Merhaba Sevgili Okuyucu Merhaba,
Bu yazıya başladığım yer Efes Antik Tiyatro, tam olarak görüş alanımın fotoğrafı ise şöyle (Bu ve pek çok fotoğrafı dönünce koyacağım, GPRS ile bunları internet'e upload etmem asırlar sürer. Şimdilik sadece küçük birer örnek vereceğim)...
Yıllar sonra eski bir dostla karşılaşmak gibi oldu Efes'i yıllar sonra yeniden görmek. Söz vermiştim geleceğim diye, geldim. Doğrusu herşeye değdi. Bomboş sokaklarında dolaşmak ne kadar keyif vericiydi. Turistlerden azade, boş gibi terkedilmiş gibi bir Efes vardı.
Efeslilerin de yarını yoktu ama yine de yarınlar için pekçok anıtsal yapı ile donatmışlardı kentlerini. Kimbilir belki de tam olarak yaşadıkların anın farkında olarak yapmışlardı hepsini. Sonrasında da Romalı imarcı imparatorların diktikleri anıtlar ve güzellikler. Estetik ve belki de biraz ölümsüzlük özlemi içeren.
Öyle ya da böyle, günümüzün yoz ve sıradan güzellik anlaşıyla bakarsan hepsi taş. Ama gerçekten zaman gözetmeyen bir gözle bakarsan son derece insancıl ve insancıl estetiğinin elle tutulur örnekleri.
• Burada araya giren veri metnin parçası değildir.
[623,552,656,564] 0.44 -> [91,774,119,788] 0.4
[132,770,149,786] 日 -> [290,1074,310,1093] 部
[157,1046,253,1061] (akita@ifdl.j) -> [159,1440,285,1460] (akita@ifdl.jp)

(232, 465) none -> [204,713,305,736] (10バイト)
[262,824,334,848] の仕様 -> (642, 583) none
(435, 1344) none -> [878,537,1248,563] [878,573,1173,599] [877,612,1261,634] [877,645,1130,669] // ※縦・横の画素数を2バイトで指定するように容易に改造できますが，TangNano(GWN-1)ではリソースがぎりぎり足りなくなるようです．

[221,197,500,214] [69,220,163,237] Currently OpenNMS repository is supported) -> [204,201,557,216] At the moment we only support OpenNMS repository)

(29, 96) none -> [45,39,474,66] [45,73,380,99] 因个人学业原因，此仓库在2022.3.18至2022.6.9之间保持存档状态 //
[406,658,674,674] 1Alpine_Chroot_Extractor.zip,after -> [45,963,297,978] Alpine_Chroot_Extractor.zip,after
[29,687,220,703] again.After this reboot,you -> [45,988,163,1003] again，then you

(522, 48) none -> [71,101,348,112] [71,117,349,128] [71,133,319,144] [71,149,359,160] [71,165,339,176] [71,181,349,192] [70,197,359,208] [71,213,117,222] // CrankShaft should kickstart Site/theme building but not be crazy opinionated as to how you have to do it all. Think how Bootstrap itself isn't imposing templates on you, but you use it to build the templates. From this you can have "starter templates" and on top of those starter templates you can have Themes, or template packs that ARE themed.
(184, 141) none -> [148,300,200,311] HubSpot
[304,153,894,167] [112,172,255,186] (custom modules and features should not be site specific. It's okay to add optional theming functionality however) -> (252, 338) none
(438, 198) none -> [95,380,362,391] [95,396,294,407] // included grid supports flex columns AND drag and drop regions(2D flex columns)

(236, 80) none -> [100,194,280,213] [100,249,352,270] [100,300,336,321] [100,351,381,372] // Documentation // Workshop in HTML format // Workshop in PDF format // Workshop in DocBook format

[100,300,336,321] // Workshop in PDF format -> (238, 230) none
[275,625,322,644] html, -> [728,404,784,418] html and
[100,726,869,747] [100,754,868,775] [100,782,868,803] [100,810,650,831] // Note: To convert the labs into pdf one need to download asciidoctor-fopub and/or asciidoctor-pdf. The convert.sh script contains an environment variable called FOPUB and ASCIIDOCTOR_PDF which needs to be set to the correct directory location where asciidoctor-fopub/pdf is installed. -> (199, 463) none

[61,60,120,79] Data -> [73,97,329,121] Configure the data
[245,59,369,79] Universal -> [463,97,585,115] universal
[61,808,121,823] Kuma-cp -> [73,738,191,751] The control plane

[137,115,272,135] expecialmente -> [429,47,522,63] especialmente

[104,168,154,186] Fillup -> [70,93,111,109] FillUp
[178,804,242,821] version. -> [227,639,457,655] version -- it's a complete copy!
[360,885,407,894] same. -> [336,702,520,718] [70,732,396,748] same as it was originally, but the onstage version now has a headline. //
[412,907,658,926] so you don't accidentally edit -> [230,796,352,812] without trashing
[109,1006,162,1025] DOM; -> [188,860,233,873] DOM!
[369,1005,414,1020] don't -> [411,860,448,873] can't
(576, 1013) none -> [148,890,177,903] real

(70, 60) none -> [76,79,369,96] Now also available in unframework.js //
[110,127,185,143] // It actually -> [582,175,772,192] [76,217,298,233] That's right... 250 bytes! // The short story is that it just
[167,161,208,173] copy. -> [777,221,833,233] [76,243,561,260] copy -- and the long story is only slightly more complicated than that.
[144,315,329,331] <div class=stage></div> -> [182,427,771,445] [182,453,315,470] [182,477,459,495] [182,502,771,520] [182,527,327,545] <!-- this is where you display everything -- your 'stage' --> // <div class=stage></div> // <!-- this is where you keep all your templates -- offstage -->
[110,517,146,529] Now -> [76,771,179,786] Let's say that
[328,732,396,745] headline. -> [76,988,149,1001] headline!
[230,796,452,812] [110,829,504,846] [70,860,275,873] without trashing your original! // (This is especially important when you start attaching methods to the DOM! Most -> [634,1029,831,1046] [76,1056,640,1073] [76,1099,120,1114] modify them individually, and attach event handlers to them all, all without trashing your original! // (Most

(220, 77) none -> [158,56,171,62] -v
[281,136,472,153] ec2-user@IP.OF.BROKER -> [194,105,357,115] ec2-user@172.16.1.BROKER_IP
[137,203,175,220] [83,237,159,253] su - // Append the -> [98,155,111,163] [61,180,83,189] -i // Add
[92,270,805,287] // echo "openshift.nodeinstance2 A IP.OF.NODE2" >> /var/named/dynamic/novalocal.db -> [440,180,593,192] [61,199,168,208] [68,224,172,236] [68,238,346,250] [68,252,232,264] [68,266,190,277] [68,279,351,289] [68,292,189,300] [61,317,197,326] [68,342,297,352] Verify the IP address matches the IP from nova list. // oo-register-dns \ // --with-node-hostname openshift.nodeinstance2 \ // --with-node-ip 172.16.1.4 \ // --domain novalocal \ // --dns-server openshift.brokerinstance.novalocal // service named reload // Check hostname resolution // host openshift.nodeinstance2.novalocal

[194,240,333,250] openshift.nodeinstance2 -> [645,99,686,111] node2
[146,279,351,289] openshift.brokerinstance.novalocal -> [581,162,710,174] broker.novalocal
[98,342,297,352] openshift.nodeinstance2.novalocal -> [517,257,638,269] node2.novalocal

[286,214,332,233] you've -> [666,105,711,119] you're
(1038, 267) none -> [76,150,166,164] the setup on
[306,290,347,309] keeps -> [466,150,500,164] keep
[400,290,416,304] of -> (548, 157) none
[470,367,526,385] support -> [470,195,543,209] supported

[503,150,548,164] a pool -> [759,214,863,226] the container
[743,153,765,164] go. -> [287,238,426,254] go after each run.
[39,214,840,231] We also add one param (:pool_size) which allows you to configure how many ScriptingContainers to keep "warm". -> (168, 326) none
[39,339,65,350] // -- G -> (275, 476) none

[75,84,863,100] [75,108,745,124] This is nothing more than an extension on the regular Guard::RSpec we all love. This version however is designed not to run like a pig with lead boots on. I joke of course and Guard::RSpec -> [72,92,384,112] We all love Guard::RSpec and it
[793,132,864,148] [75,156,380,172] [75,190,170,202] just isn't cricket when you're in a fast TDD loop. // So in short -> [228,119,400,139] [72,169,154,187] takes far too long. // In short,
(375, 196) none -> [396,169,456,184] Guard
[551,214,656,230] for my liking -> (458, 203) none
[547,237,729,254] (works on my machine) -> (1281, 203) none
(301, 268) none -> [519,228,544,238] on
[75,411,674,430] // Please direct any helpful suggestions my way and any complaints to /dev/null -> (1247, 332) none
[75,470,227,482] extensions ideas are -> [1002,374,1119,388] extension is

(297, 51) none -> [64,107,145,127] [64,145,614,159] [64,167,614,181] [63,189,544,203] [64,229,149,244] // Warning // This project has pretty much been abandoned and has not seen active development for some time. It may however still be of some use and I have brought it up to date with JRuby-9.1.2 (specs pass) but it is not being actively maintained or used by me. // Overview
Neyse demir alma zamanı. Gökova kıskançtır bekletmeye gelmez...
......................
Şu anda Gökova'dayım. Yine 90 km'yi geçmeyen bir bezginlikle ağır aksak geldim buraya kadar. Ama yolda kısa bir Muğla Köftesi ziyafeti verdiğimi de itiraf edeyim. Sonunda Sakar Geçidi'ne geldiğimde ise her zaman olduğu gibi kalbim aynı heyecanla çarpıyordu.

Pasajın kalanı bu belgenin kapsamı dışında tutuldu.